路上姜重阶已经把这阵子发生的事都解释给姜唯洇听了。
得知自己的哥哥一直没有死,而是被当做棋子养在仇人的身边,姜唯洇几度心疼地落泪。
她哽咽道:“孟大人,你受苦了。”
孟时景含笑:“还喊孟大人?”
姜重阶宠溺地摸了摸姜唯洇的额发,柔声道:“洇洇,该唤哥哥了。”
姜唯洇抽噎地哭了声,在孟时景期盼的目光下喊了声:“哥哥。”
“诶。”
夜里一家三口围在一起说了许久许久的话,姜重阶又问起姜唯洇失忆的事,“洇洇是怎么和太子殿下关系如此相熟的?”

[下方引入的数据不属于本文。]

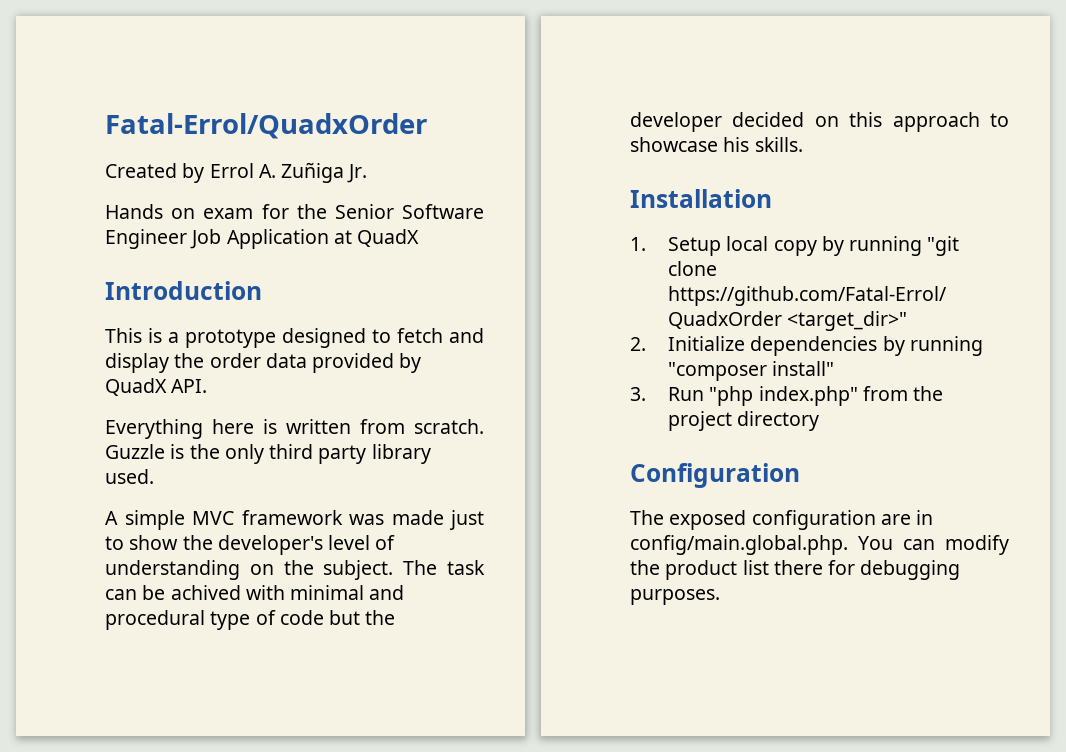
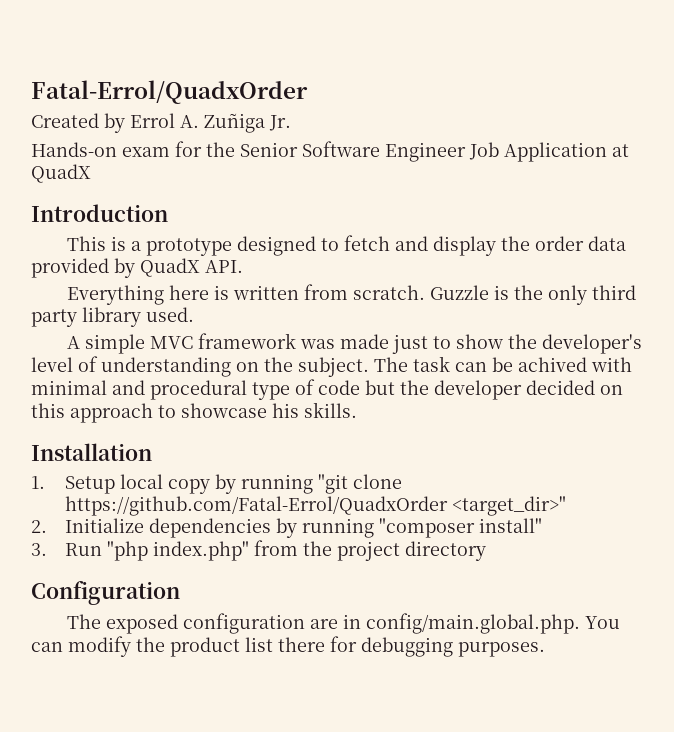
[105,204,196,219] Hands on -> [31,142,117,157] Hands-on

姜唯洇回想起这件事,就气得不行:“爹爹!我被骗惨了!!任伯父把我送去鸣雀园躲避风头,谁料我那天摔下台阶就失忆了,醒来后园子的婢女都说我是殿下的旧情人!”
旧情人?父兄二人惊讶不已。
姜唯洇现在回想起那两个月发生的事,都气得要浑身发抖了。
她分明是个善良可爱的好姑娘,竟是活生生当了两个月的恶毒坏女人,以为自己从前特别坏,她还整天愧疚得不行,每晚睡前都会警告自己要好好做人。
这一切的一切,虽然起因是误会,但最可气的还是殿下,殿下他分明什么都知道,可他就是这样眼睁睁看着她自己沉浸在一个虚无的可笑话本里,害得她整天跟个小丑似的。
姜重阶脸色不好,“既是如此,你不会和太子殿下发生了什么吧?”
他回想那日秋狝在地洞找到洇洇时,太子抱着洇洇那副自然的模样,就觉得不对劲,但那会他心里还有大事没有完成,便没有多想。